Greenwood Street Project
9 Greenwood Street
Abbotsford 3067
T: 613 9415 8893



Brandt McCook + Joanne Ritson
Greenwood Street Project, May 2012

I’ve known Brandt McCook and Joanne Ritson for many years. They, however, have never met or seen each other’s work until this exhibition at Greenwood Street Project. Although their work doesn’t resemble each other’s in appearance, I sense parallel modes of seeing and making. In particular, both are drawn to patterned structures and the decorative arts. Before embarking on her current painted works, Ritson’s preferred format was coloured wax, which formed intricate inlaid reliefs. Although recalling pietra dure and marquetry, these works incorporate drips and splashes that highlight their molten origin. McCook, likewise, constructs small panels made from tiny sections of plastic shopping bags. This technique resembles a master making a stained glass window, however abject McCook’s choice of media. Because of the vulnerable nature of the materials they employ, doubts are raised about the long-term preservation of Ritson and McCook’s work. It assumes a compelling pathos that runs counter to the artisan techniques the two artists reference - stained glass and inlaid stone or wood. Perhaps forewarned, both Ritson and McCook have shifted from wax and plastic to paper and canvas. Sensibilities that informed their earlier working methods are transferred to these new media. Ritson’s paintings mimic the look of molten wax whilst exploring subtle spatialities that were limited with her previous technique. McCook’s charcoal drawings of aerial views of wooded landscapes draw on the map-like quality of his sectioned plastic panels, now enlivened with an abundance of naturalistic detail.
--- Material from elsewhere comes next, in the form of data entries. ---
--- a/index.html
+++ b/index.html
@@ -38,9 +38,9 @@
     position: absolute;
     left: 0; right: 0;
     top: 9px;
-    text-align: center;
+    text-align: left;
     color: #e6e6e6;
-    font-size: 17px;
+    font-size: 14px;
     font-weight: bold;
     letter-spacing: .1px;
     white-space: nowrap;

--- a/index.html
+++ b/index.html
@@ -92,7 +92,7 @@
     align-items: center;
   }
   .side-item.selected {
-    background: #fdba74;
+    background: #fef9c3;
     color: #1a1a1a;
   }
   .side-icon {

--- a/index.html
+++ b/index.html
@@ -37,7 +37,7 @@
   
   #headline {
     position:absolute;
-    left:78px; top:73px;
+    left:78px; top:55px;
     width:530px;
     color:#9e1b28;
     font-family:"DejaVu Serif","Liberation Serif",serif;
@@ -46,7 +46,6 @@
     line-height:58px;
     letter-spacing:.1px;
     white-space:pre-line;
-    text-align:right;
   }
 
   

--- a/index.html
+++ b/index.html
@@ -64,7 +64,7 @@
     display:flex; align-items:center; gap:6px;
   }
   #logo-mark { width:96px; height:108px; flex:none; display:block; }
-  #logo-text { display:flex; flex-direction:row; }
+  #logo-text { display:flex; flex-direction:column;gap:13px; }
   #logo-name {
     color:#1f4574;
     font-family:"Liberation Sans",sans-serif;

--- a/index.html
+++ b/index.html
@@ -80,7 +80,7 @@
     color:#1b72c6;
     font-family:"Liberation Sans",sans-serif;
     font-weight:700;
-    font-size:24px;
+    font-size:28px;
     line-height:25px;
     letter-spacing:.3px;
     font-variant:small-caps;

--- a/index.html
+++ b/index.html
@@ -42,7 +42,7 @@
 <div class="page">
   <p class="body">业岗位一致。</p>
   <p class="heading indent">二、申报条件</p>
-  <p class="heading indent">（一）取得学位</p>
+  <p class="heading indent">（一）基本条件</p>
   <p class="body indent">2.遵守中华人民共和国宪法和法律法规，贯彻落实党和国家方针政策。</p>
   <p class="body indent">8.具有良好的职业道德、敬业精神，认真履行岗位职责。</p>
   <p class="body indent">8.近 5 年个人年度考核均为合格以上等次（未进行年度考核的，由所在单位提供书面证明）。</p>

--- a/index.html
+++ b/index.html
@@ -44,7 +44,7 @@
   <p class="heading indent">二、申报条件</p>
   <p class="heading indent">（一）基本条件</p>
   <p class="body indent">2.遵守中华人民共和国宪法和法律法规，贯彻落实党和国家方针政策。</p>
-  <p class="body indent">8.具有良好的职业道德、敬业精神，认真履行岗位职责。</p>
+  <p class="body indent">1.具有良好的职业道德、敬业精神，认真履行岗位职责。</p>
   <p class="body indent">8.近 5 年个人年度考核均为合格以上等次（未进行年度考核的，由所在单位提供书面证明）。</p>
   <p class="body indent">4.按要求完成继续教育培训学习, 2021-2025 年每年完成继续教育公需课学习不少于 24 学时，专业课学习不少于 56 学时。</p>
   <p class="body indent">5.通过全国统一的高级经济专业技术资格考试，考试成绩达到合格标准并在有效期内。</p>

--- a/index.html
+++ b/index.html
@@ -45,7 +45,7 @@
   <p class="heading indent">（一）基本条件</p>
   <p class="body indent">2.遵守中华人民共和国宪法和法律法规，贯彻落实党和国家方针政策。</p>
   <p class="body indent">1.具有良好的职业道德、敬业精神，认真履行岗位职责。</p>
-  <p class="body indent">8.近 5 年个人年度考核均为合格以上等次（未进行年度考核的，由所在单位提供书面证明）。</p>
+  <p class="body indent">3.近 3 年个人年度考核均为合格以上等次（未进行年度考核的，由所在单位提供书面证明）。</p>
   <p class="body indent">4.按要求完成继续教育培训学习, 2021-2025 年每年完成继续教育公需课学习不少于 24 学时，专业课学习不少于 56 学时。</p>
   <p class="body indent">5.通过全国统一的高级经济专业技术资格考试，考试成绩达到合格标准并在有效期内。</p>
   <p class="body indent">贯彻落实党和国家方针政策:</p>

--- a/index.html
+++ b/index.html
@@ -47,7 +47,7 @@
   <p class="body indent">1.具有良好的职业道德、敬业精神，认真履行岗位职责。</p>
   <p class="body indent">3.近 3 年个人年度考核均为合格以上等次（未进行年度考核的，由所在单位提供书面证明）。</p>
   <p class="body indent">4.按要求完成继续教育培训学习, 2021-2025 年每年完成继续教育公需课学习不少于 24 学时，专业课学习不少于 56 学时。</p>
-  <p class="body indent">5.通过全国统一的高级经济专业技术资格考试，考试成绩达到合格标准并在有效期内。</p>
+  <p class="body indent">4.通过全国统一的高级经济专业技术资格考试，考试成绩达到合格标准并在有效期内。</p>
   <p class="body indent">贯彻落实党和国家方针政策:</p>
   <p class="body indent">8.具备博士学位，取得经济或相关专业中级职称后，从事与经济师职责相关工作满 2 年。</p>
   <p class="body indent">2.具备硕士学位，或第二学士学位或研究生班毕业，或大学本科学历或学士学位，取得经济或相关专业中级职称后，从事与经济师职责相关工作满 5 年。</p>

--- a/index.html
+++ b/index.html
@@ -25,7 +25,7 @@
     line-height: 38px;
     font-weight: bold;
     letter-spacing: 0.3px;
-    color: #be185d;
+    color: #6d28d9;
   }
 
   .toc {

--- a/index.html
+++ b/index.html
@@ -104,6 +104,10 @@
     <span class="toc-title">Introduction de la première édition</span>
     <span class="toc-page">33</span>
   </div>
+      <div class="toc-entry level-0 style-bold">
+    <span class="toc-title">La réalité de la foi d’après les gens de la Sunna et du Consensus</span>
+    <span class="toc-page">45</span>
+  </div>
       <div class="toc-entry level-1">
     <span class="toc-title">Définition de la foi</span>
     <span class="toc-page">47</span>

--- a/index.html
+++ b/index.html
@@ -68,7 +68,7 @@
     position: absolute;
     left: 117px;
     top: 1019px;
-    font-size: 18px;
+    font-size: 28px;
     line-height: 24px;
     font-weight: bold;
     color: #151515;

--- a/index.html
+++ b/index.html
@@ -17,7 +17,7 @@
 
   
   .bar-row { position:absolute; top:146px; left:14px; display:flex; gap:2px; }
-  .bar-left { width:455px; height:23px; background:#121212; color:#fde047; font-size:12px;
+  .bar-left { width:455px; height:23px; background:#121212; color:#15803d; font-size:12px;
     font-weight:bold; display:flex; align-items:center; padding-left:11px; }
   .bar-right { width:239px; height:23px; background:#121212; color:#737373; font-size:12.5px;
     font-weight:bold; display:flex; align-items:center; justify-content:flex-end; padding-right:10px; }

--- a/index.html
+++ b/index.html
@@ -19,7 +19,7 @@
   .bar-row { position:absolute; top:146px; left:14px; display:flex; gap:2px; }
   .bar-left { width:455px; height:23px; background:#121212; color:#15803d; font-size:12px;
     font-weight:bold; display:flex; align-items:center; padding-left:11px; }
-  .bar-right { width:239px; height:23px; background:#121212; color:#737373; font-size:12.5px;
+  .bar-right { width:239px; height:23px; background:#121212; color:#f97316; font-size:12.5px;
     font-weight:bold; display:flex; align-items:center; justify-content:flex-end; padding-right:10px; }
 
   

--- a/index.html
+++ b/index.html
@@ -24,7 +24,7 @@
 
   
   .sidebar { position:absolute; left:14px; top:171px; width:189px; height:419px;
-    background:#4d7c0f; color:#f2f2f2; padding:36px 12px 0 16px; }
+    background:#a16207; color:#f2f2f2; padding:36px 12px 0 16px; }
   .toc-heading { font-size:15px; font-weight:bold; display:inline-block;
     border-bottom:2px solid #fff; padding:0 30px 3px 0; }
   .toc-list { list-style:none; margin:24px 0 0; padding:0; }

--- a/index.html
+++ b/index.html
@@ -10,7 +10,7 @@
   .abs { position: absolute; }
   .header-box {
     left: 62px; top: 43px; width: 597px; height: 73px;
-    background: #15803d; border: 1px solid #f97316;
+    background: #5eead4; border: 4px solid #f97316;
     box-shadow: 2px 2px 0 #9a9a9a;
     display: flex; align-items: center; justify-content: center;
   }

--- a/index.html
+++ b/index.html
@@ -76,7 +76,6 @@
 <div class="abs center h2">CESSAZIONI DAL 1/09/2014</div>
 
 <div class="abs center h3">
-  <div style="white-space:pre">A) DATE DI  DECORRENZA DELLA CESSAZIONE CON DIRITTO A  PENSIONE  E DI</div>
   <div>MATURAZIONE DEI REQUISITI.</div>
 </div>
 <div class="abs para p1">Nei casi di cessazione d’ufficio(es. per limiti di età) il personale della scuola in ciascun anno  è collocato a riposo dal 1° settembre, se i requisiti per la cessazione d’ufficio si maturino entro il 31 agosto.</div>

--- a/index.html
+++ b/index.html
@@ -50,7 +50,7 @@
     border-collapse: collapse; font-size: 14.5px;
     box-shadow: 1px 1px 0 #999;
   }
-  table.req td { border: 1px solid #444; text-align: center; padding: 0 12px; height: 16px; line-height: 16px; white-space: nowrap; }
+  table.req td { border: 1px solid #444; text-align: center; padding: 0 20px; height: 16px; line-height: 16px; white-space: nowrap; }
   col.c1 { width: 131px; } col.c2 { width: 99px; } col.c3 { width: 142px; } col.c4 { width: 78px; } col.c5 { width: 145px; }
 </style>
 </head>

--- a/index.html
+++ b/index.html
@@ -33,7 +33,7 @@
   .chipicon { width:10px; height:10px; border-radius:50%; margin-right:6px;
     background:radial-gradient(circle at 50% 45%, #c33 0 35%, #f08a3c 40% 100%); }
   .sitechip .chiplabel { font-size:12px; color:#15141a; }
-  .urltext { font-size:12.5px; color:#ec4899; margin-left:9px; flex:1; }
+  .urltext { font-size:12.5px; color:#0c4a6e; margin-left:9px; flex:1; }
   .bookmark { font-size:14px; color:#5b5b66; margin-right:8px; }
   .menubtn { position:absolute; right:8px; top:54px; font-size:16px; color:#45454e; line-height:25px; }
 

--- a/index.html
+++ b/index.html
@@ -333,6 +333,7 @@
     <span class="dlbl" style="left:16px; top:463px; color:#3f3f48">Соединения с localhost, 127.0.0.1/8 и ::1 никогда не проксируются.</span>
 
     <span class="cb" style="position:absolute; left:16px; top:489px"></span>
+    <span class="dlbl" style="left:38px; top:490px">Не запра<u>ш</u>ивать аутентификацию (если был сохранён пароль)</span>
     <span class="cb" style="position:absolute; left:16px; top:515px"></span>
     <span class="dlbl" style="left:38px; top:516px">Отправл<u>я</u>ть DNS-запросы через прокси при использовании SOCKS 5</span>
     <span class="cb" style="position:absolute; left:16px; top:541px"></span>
And here arises an unexpected point of contact between these two artists. Both have turned to landscape as a subject, but from strikingly different paths. Ritson’s “chemical” terrains are adapted from images of microbiology, whilst McCook’s woods (as indeed is the patterning of his plastic panels) are formed from the shapes of words and phrases. Rather than depictions of actuality, I would designate these works as a form of self-portraiture, so closely are they aligned to aspects of their makers identities. 

I anticipate further insights to arise from this “forced encounter” over the next four weeks.